Olivia realizes that keeping secrets caused Vincent and Lydia to live lonely lives. She resolves to stop keeping any more secrets from Tom. She shows the newly discovered film reel to Vincent, who becomes convinced that it wasn’t Danny who killed Poppy, but Mr. Stewart. Vincent instructs Olivia to expose Mr. Stewart in his memoir and send the draft to his book team. After she sends the draft, Vincent tells her what really happened.


Mr. Stewart surprised Poppy at the house, overpowered her, and stabbed her with the kitchen knife. He left just before Danny arrived. Danny was shocked by the discovery of Poppy’s body. When Vincent arrived, he assumed that Danny was the one who killed Poppy. The two brothers broke out into a fight that ended with Danny knocking out Vincent. Lydia then reached the house, and, having assumed that Danny killed Vincent, took the knife and stabbed Danny in self-defense.

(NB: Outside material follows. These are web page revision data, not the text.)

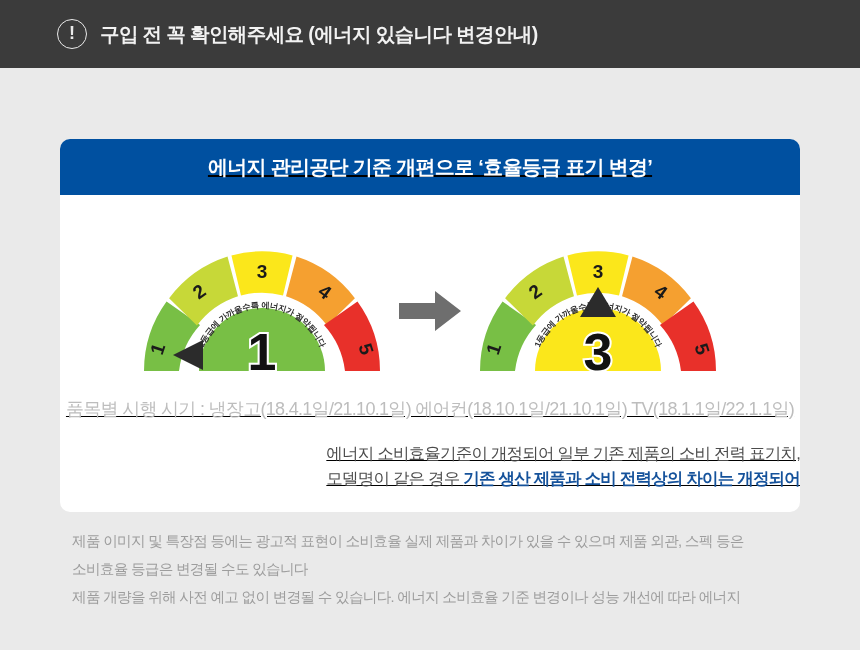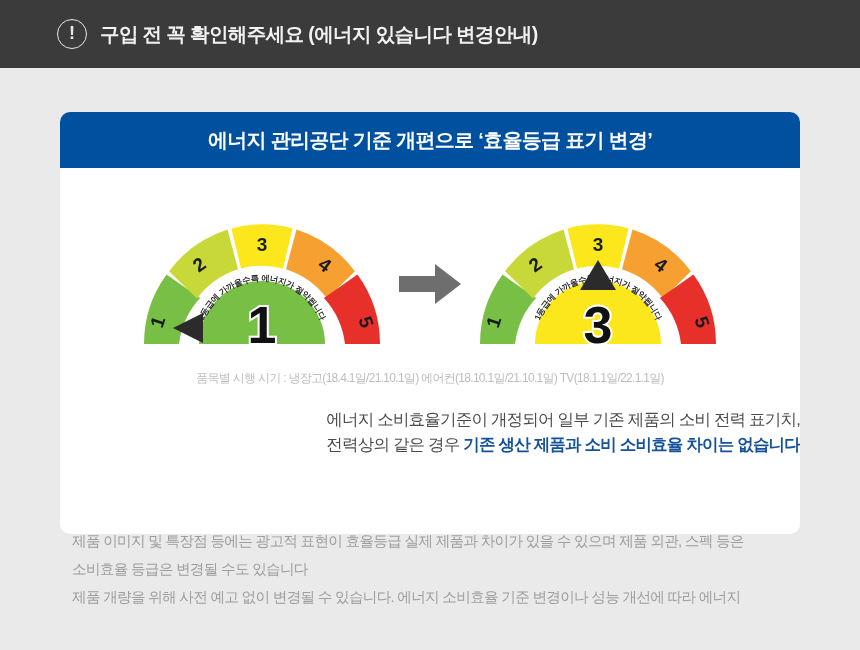--- a/index.html
+++ b/index.html
@@ -35,8 +35,8 @@
 
   
   .card{
-    position:absolute;left:60px;top:112px;width:740px;height:422px;
-    background:#ffffff;border-radius:10px;overflow:hidden;
+    position:absolute;left:60px;top:139px;width:740px;height:373px;
+    background:#ffffff;border-radius:10px;overflow:hidden;text-decoration:underline;
   }
   .card-head{
     height:56px;background:#0050a0;

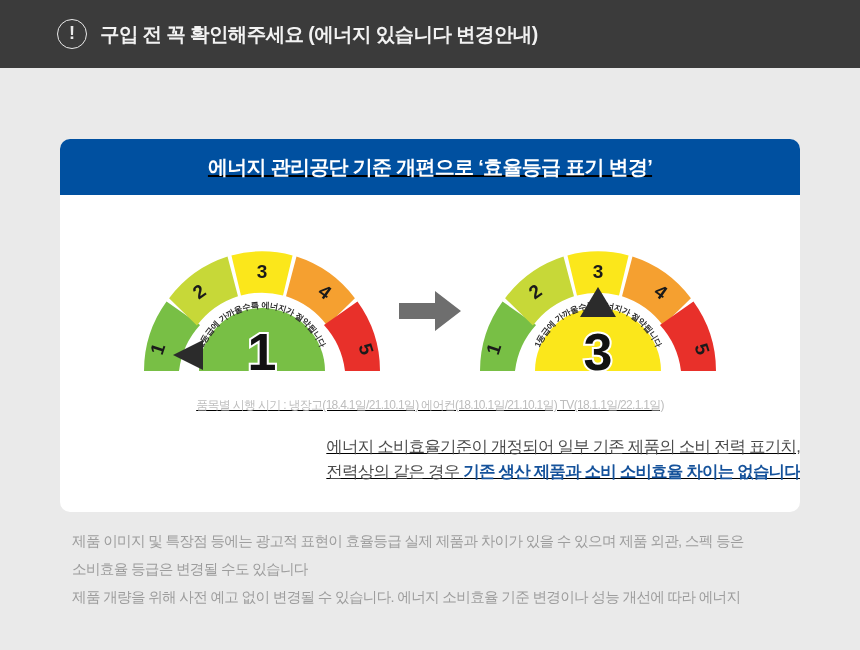--- a/index.html
+++ b/index.html
@@ -76,7 +76,7 @@
 
   
   .caption{
-    text-align:center;color:#bdbdbd;font-size:12px;
+    text-align:center;color:#bdbdbd;font-size:18px;
     letter-spacing:-0.7px;margin-top:12px;white-space:nowrap;
   }
   .body-text{

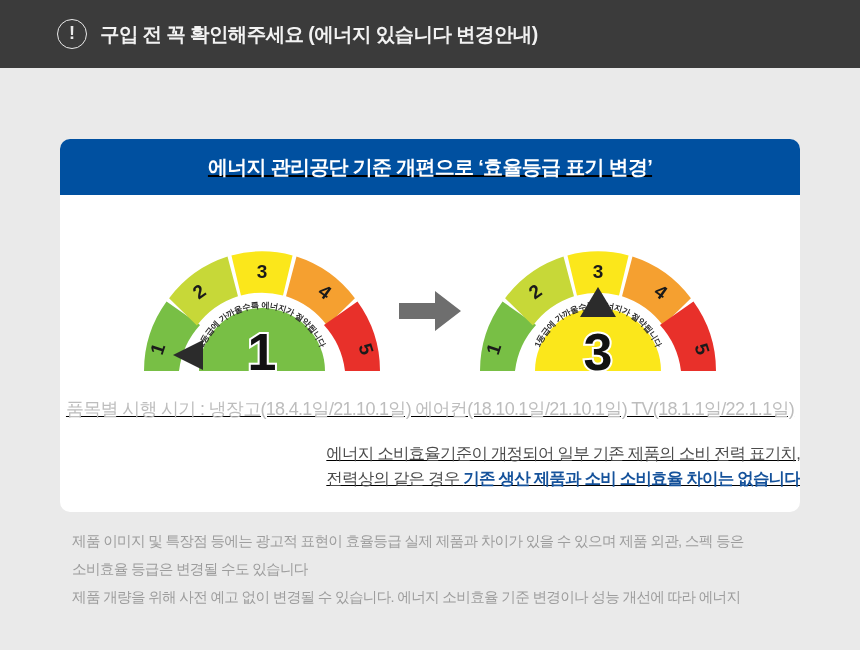--- a/index.html
+++ b/index.html
@@ -179,7 +179,7 @@
   <div class="body-text">
     <div>에너지 소비효율기준이 개정되어 일부 기존 제품의 소비 전력 표기치,</div>
     <div>
-      <span>전력상의 같은 경우 </span><span class="em">기존 생산 제품과 소비 소비효율 차이는 없습니다</span>
+      <span>모델명이 같은 경우 </span><span class="em">기존 생산 제품과 소비 소비효율 차이는 없습니다</span>
     </div>
   </div>
 

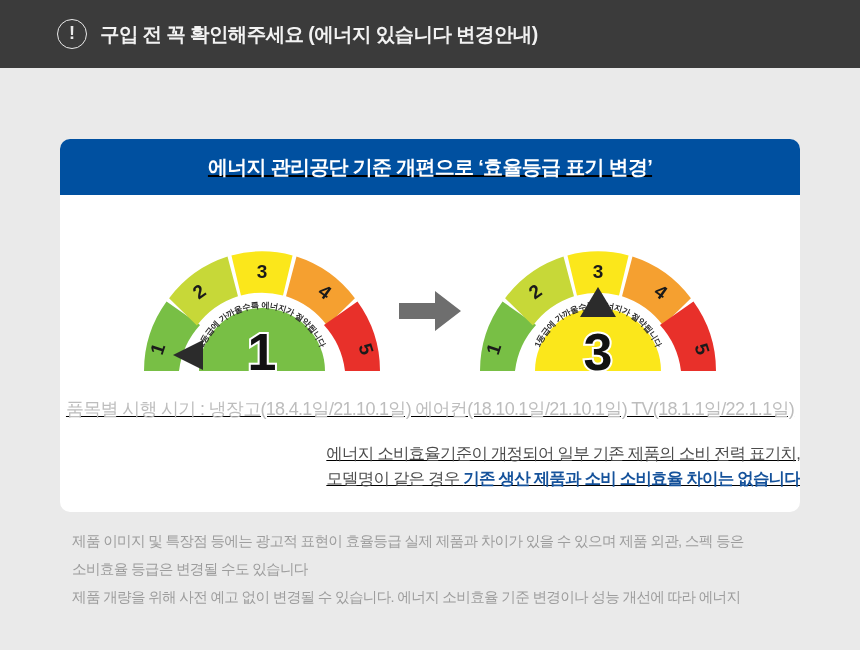--- a/index.html
+++ b/index.html
@@ -179,7 +179,7 @@
   <div class="body-text">
     <div>에너지 소비효율기준이 개정되어 일부 기존 제품의 소비 전력 표기치,</div>
     <div>
-      <span>모델명이 같은 경우 </span><span class="em">기존 생산 제품과 소비 소비효율 차이는 없습니다</span>
+      <span>모델명이 같은 경우 </span><span class="em">기존 생산 제품과 소비 전력상의 차이는 개정되어</span>
     </div>
   </div>
 

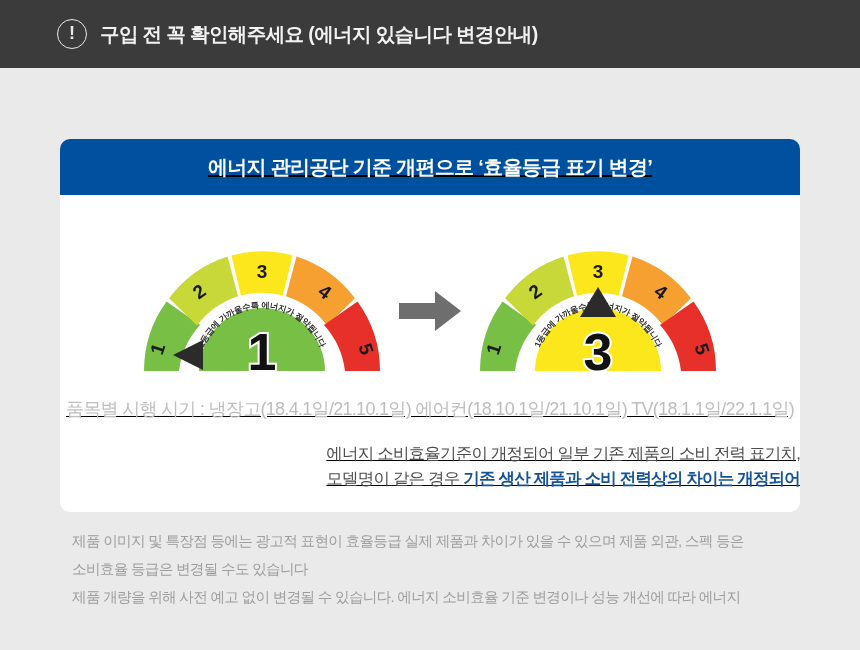--- a/index.html
+++ b/index.html
@@ -186,7 +186,7 @@
 </div>
 
 <div class="disclaimer">
-  <div>제품 이미지 및 특장점 등에는 광고적 표현이 효율등급 실제 제품과 차이가 있을 수 있으며 제품 외관, 스펙 등은</div>
+  <div>제품 이미지 및 특장점 등에는 광고적 표현이 소비효율 실제 제품과 차이가 있을 수 있으며 제품 외관, 스펙 등은</div>
   <div>소비효율 등급은 변경될 수도 있습니다</div>
   <div>제품 개량을 위해 사전 예고 없이 변경될 수 있습니다.  에너지 소비효율 기준 변경이나 성능 개선에 따라 에너지</div>
 </div>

Vincent and Olivia work together to establish Mr. Stewart as the sole killer of the Taylor siblings in the memoir. They agree to protect Lydia, who is the only person who knows what happened to the murder weapon. One year later, Vincent dies of his illness. Mr. Stewart is incarcerated after survivors of his abuse come forward to testify against him. Olivia has Vincent’s childhood home torn down. She and Tom reconcile over Olivia’s resolve to tell the truth about her childhood. The novel ends on a happy memory of Vincent’s, capturing his family’s joy.